WHAT YOU SHOULD DO
Find, in the records below, the line that contains "width: 88px ->" and the line that contains "html: none ->". Copy those two lines and everything between them exactly, but not the pictures.
━━ DATA EXTRACTS ━━
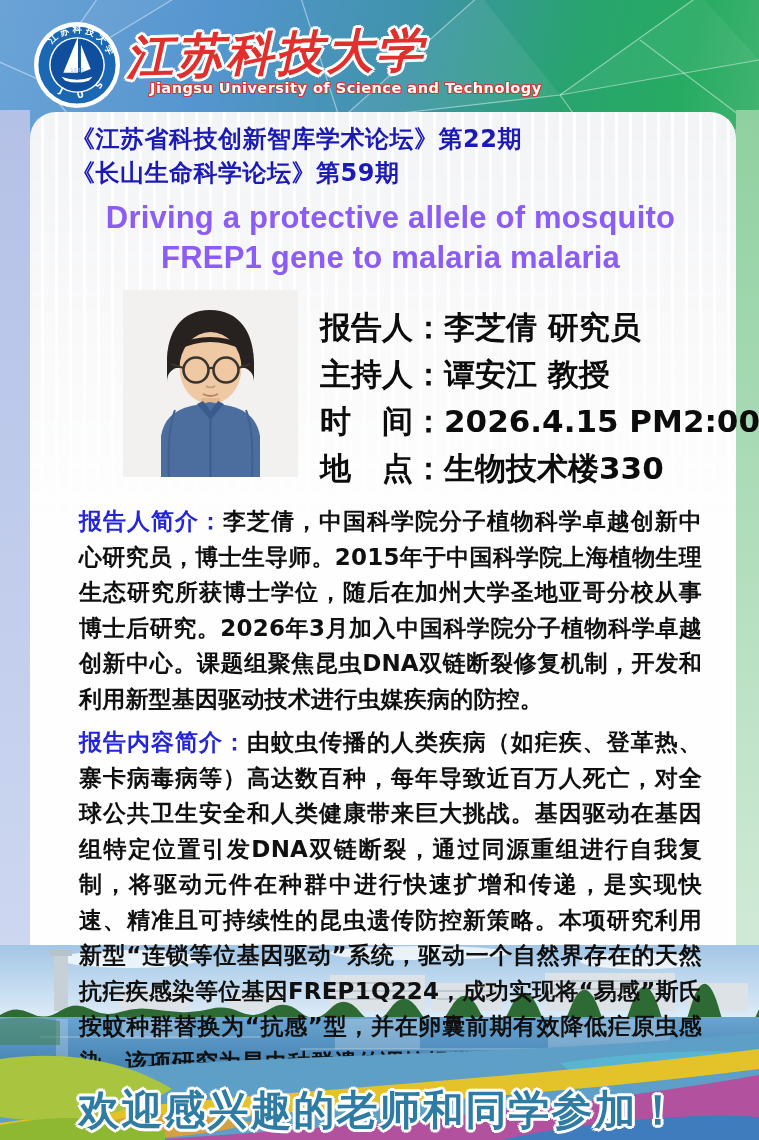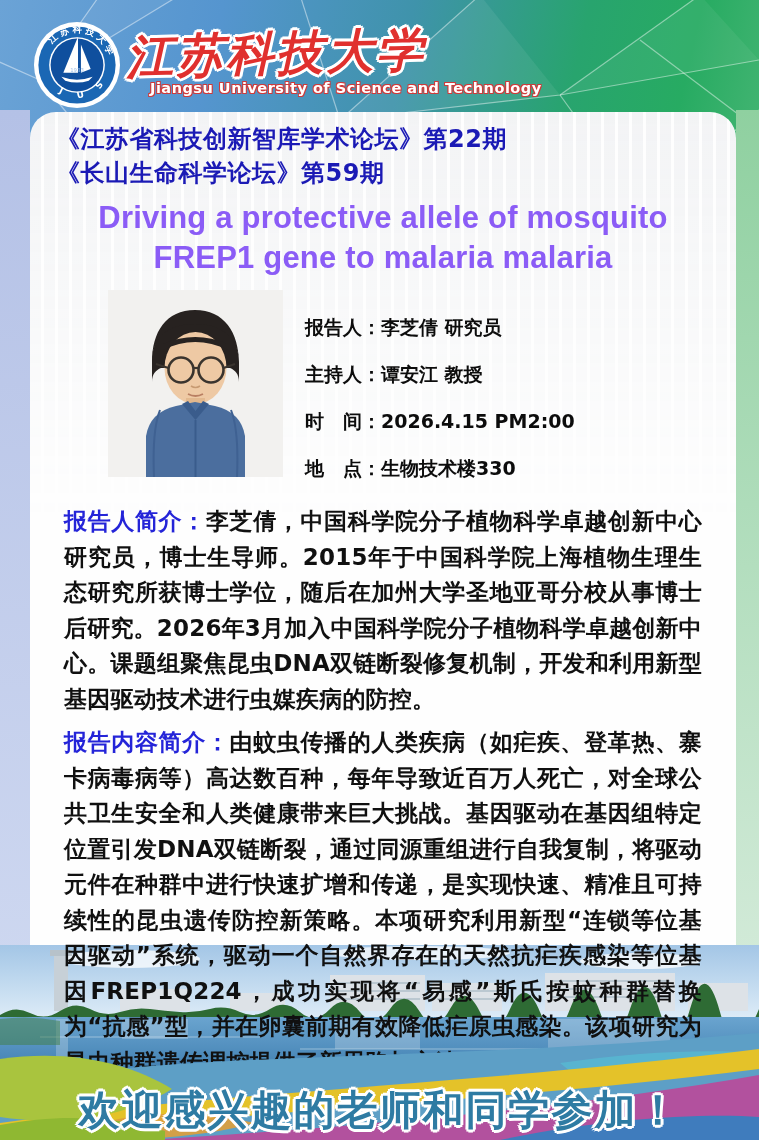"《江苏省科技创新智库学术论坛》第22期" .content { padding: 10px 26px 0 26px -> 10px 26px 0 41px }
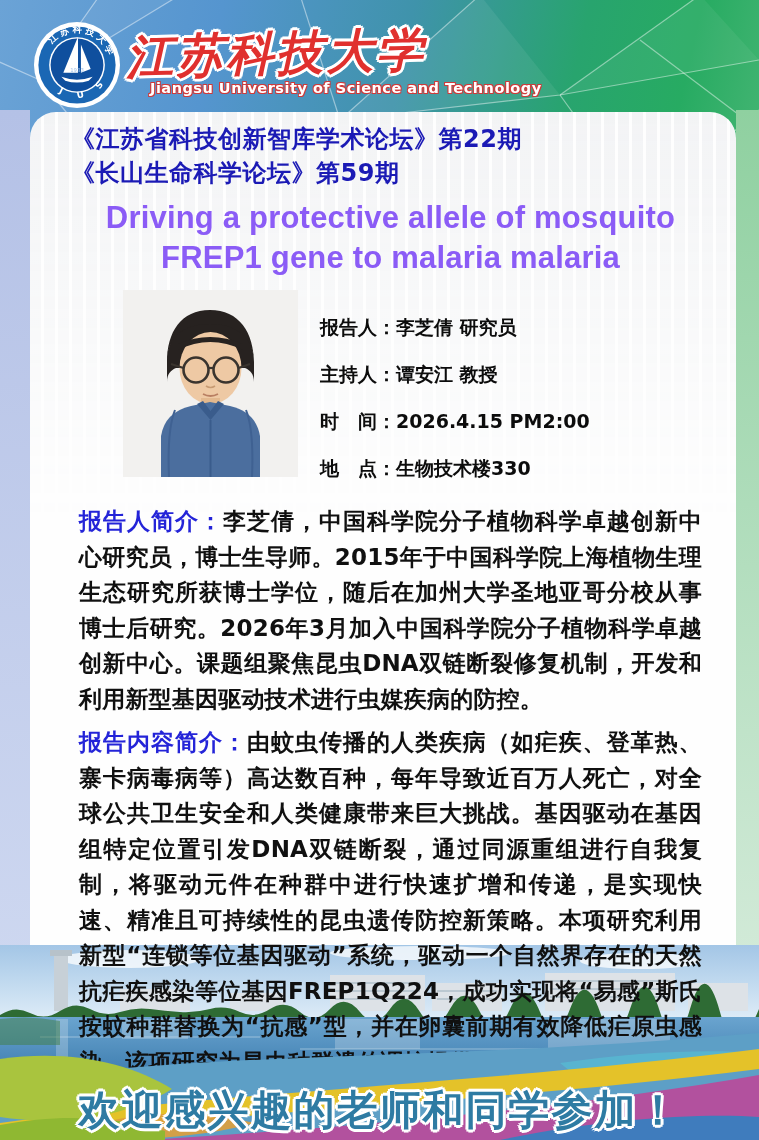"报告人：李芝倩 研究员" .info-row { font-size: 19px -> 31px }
━━━
━━ DATA EXTRACTS ━━
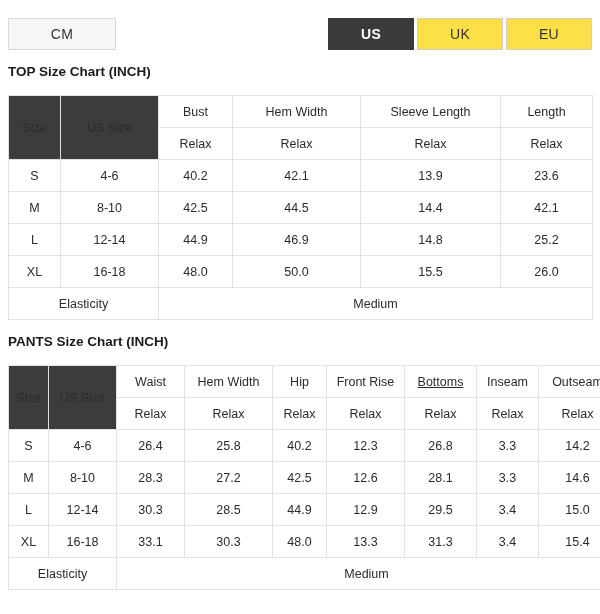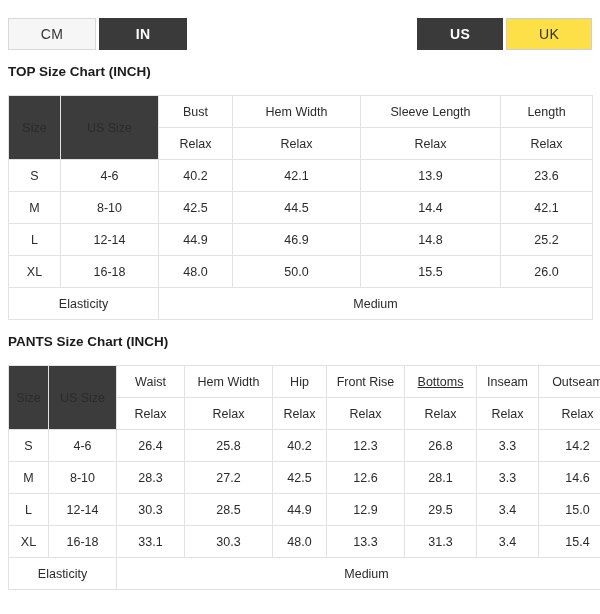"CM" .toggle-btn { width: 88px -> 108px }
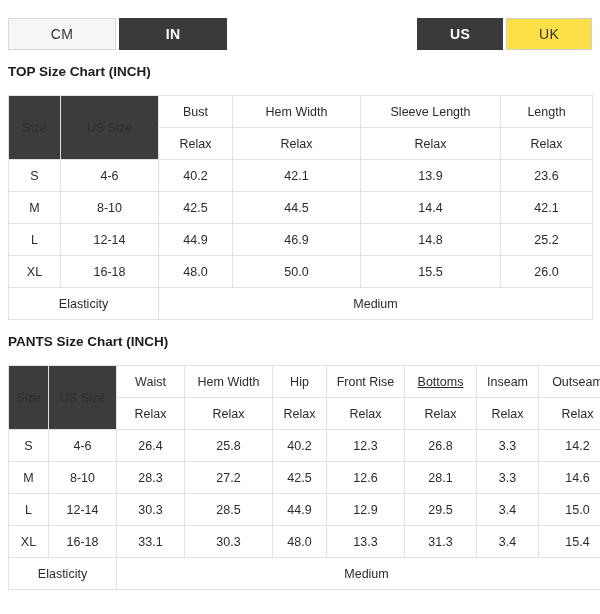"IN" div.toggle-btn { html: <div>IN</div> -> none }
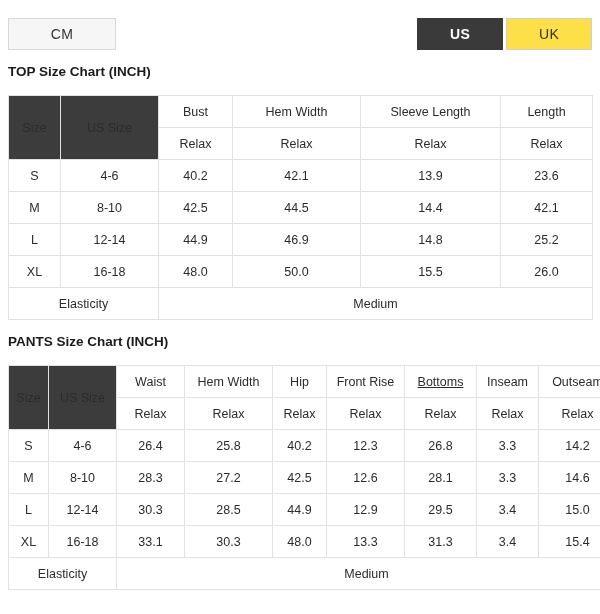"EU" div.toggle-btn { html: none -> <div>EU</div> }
━━━
YOUR RESPONSE
"CM" .toggle-btn { width: 88px -> 108px }
"IN" div.toggle-btn { html: <div>IN</div> -> none }
"EU" div.toggle-btn { html: none -> <div>EU</div> }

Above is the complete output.